Construire une ressource communautaire
AlphaMissense s'appuie sur AlphaFold pour approfondir la compréhension mondiale des protéines. Il y a un an, nous avons publié 200 millions de structures protéiques prédit grâce à AlphaFold, qui aide des millions de scientifiques du monde entier à accélérer la recherche et à ouvrir la voie à de nouvelles découvertes. Nous sommes impatients de voir comment AlphaMissense peut aider à résoudre des questions ouvertes au cœur de la génomique et dans les sciences biologiques.
Nous avons mis les prédictions d'AlphaMissense à la disposition gratuite de la communauté scientifique. En collaboration avec l'EMBL-EBI, nous les rendons également plus utilisables par les chercheurs grâce au Prédicteur d'effet de variante d'ensemble.
En plus de notre table de recherche des mutations faux-sens, nous avons partagé les prédictions élargies de toutes les substitutions possibles de 216 millions de séquences d'acides aminés uniques sur plus de 19 000 protéines humaines. Nous avons également inclus la prédiction moyenne pour chaque gène, ce qui est similaire à la mesure de la contrainte évolutive d'un gène : elle indique à quel point le gène est essentiel à la survie de l'organisme.
Exemples de prédictions AlphaMissense superposées aux structures prédites par AlphaFold (rouge = prédit comme pathogène, bleu = prédit comme bénin, gris = incertain). Les points rouges représentent les variantes faux-sens pathogènes connues, les points bleus représentent les variantes bénignes connues de la base de données ClinVar.

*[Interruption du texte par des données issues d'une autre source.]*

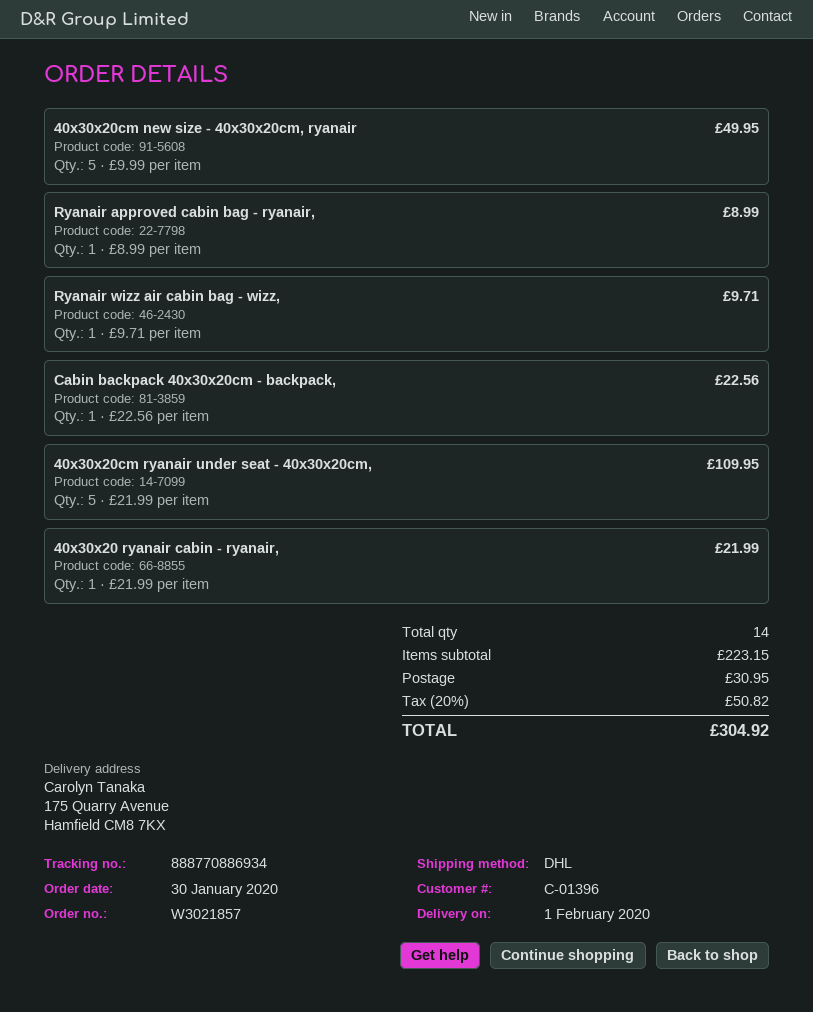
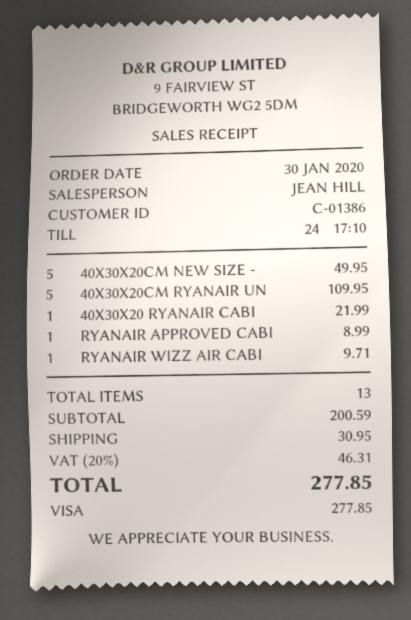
customer number: C-01396 -> C-01386
Cabin backpack 40x30x20cm - backpack,: 1 for 22.56 -> none
total quantity: 14 -> 13
subtotal: 223.15 -> 200.59
tax: 20% = 50.82 -> 20% = 46.31
total: 304.92 -> 277.85

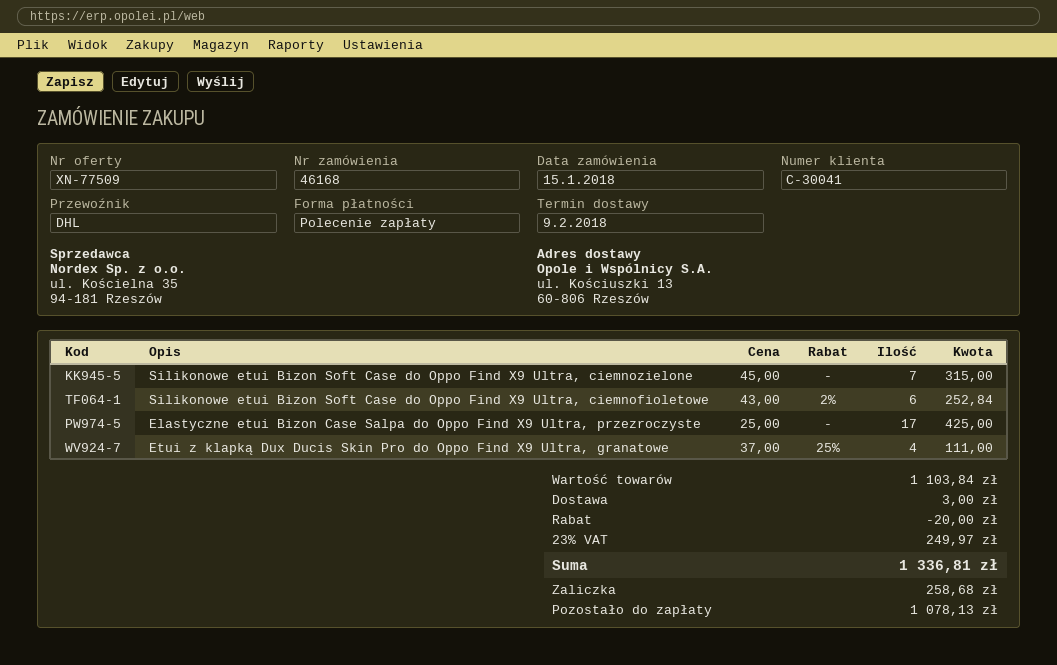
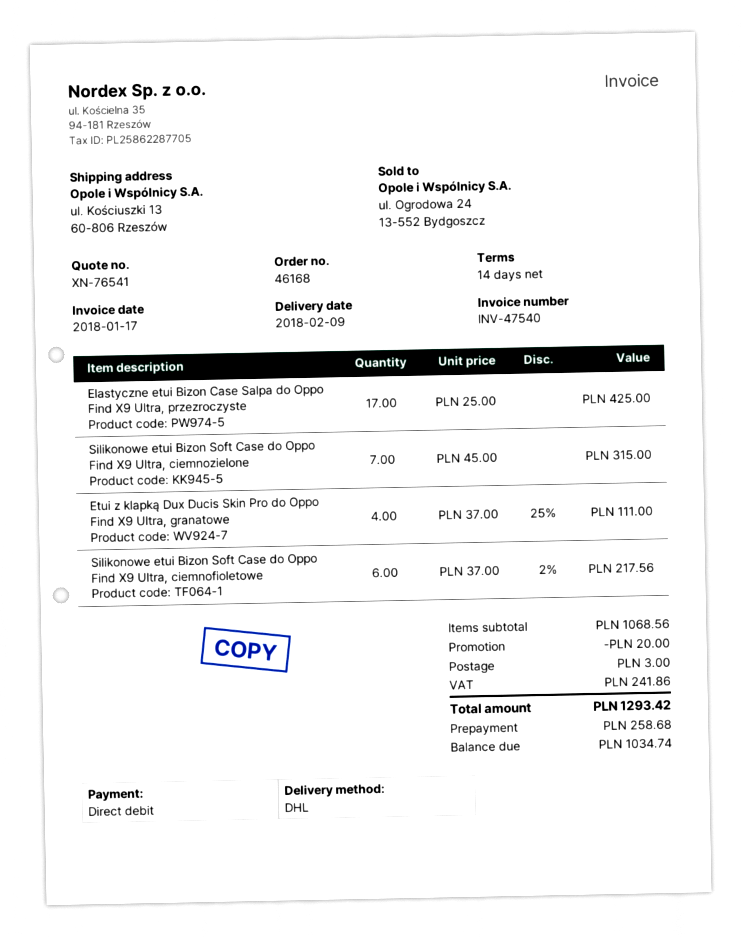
quote number: XN-77509 -> XN-76541
Silikonowe etui Bizon Soft Case do Oppo Find X9 Ultra, ciemnofioletowe: 6 x 43.00 - 2% = 252.84 -> 6 x 37.00 - 2% = 217.56
subtotal: 1103.84 -> 1068.56
tax: 249.97 -> 241.86
total: 1336.81 -> 1293.42
balance: 1078.13 -> 1034.74

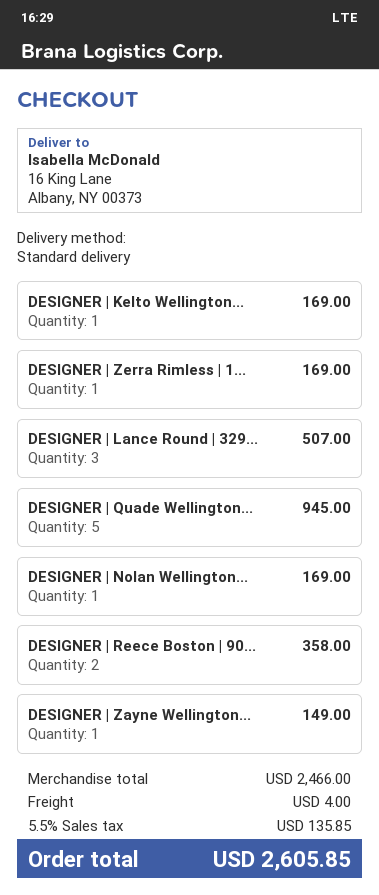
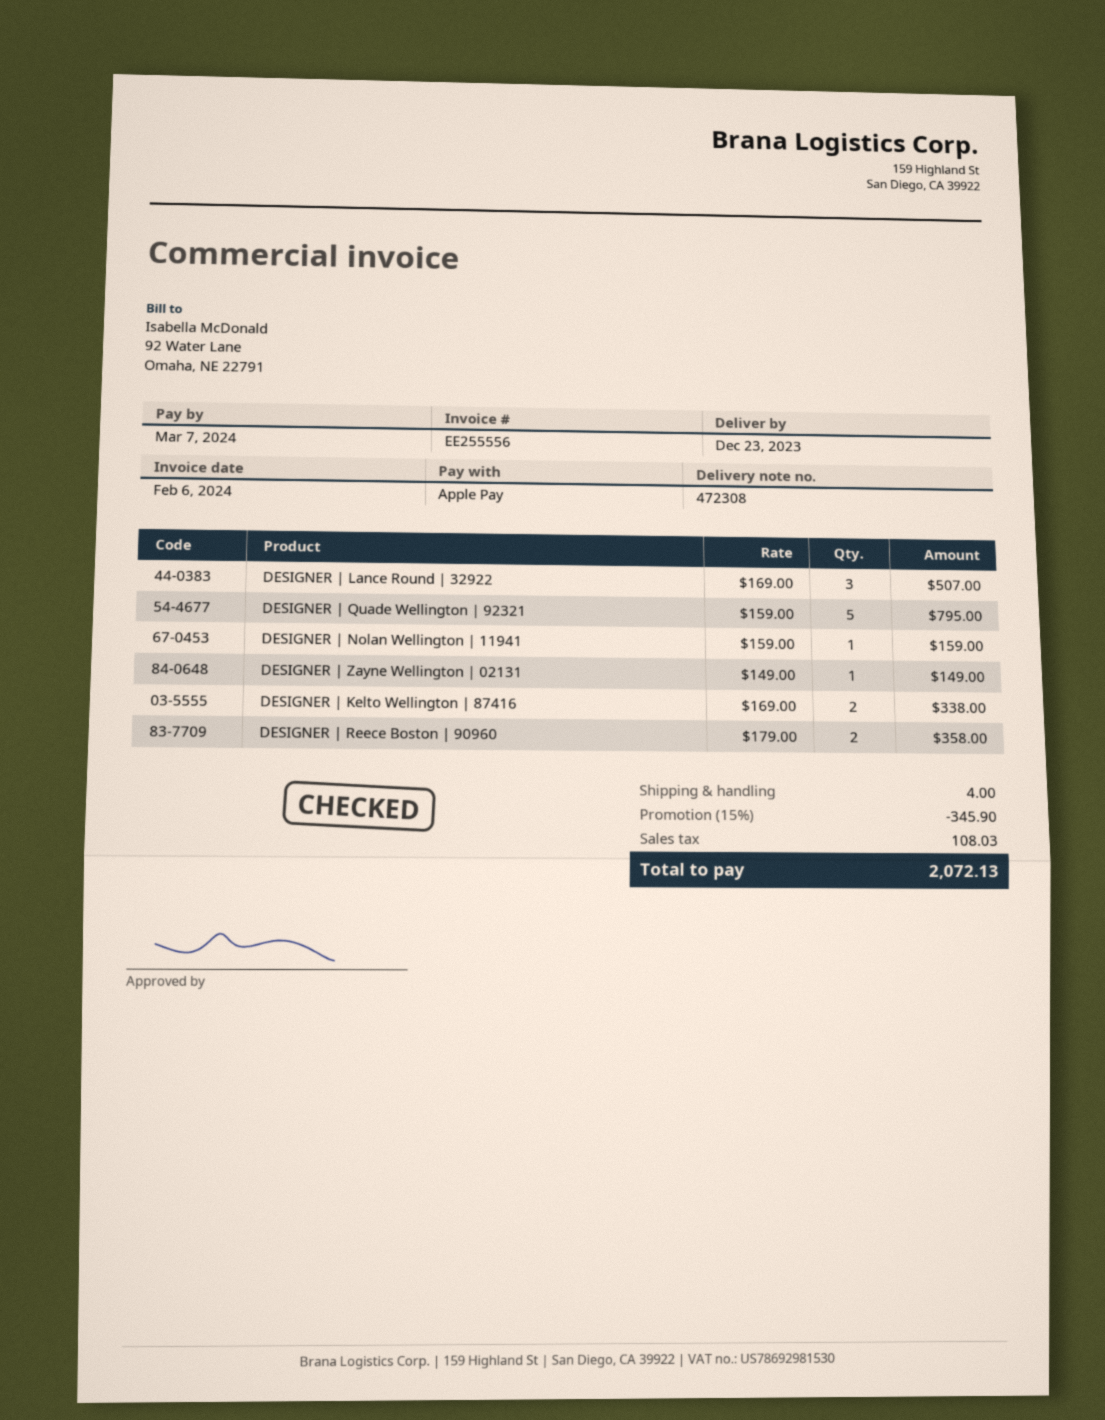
DESIGNER | Kelto Wellington...: 1 for 169.00 -> 2 for 338.00
DESIGNER | Zerra Rimless | 1...: 1 for 169.00 -> none
DESIGNER | Quade Wellington...: 5 for 945.00 -> 5 for 795.00
DESIGNER | Nolan Wellington...: 1 for 169.00 -> 1 for 159.00
discount: none -> 15% = 345.90
tax: 135.85 -> 108.03
total: 2605.85 -> 2072.13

Gauche: Protéine HBB. Des variantes de cette protéine peuvent provoquer une anémie falciforme.
Droite: Protéine CFTR. Des variantes de cette protéine peuvent provoquer la mucoviscidose.
Accélérer la recherche sur les maladies génétiques
Une étape clé dans la traduction de ces recherches consiste à collaborer avec la communauté scientifique. Nous travaillons en partenariat avec Genomics England pour explorer comment ces prédictions pourraient aider à étudier la génétique des maladies rares. Genomics England a croisé les résultats d'AlphaMissense avec des données sur la pathogénicité des variantes précédemment regroupées avec des participants humains. Leur évaluation a confirmé que nos prédictions sont exactes et cohérentes, fournissant ainsi une autre référence concrète pour AlphaMissense.

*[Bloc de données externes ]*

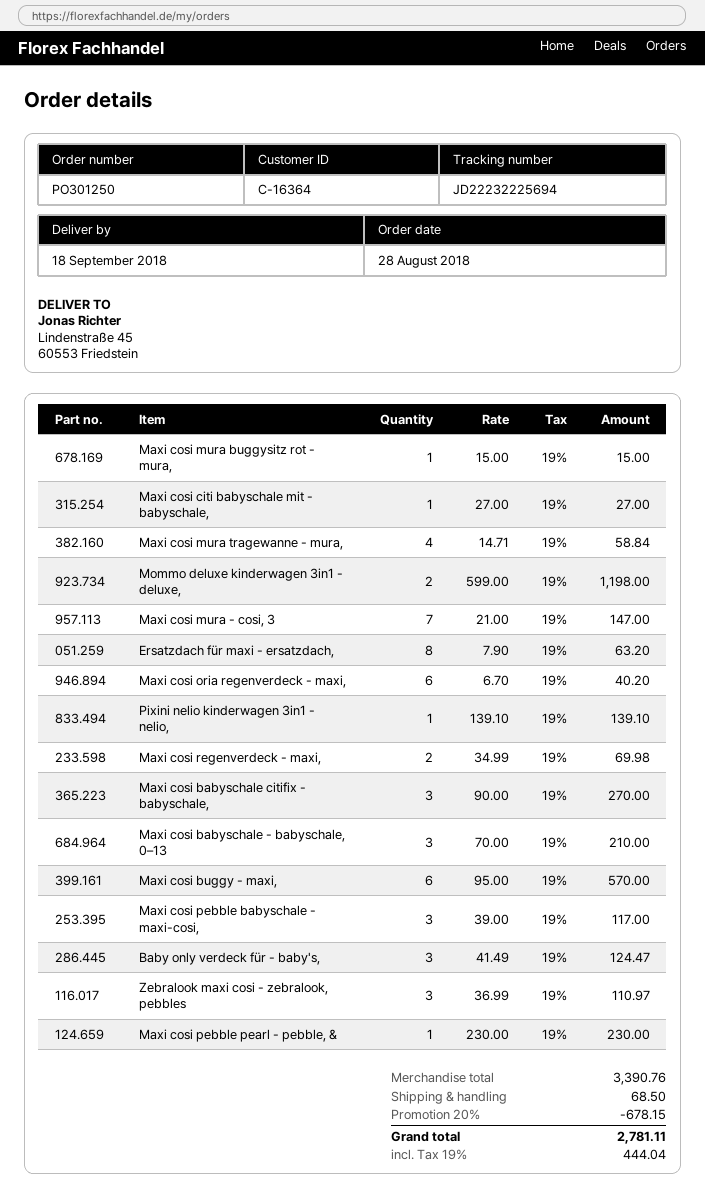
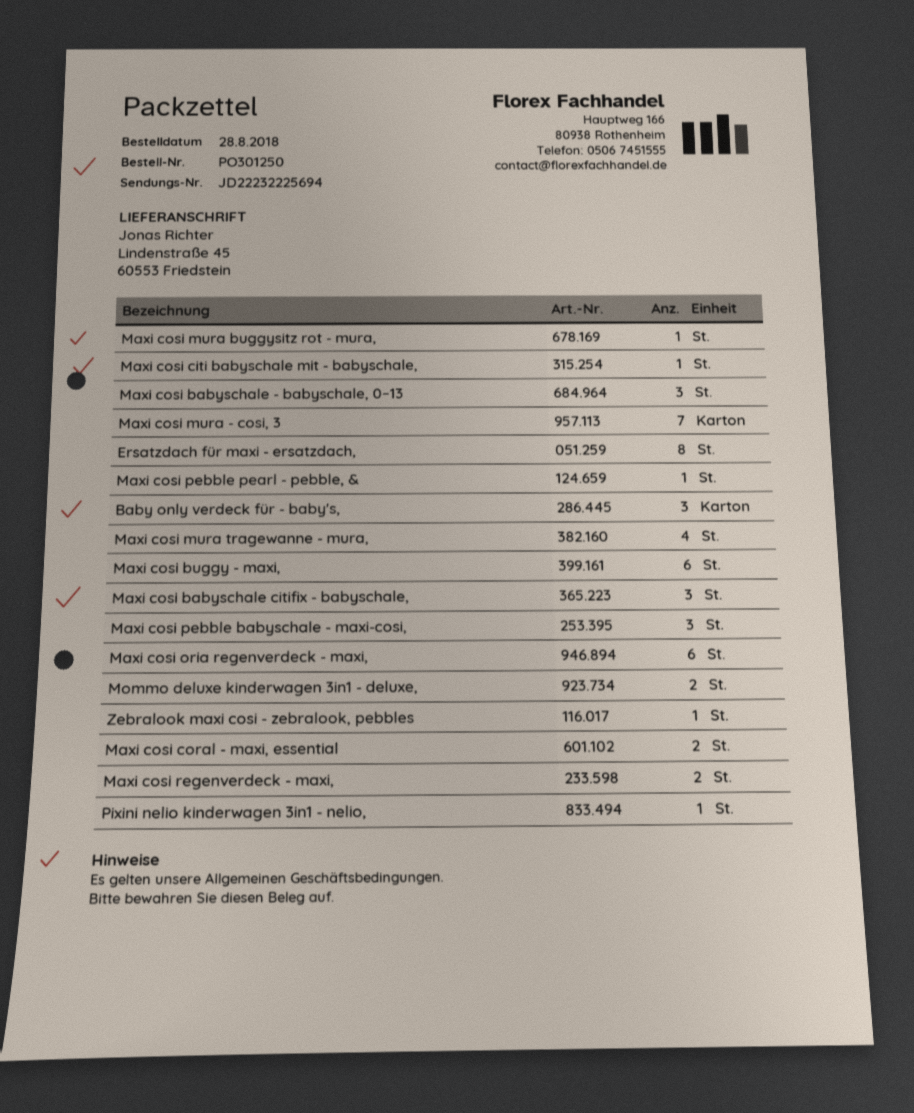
Zebralook maxi cosi - zebralook, pebbles: 3 -> 1
Maxi cosi coral - maxi, essential: none -> 2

Bien que nos prédictions ne soient pas conçues pour être utilisées directement en clinique – et doivent être interprétées avec d’autres sources de preuves – ces travaux ont le potentiel d’améliorer le diagnostic de maladies génétiques rares et d’aider à découvrir de nouveaux gènes à l’origine de maladies.
À terme, nous espérons qu’AlphaMissense, associé à d’autres outils, permettra aux chercheurs de mieux comprendre les maladies et de développer de nouveaux traitements salvateurs.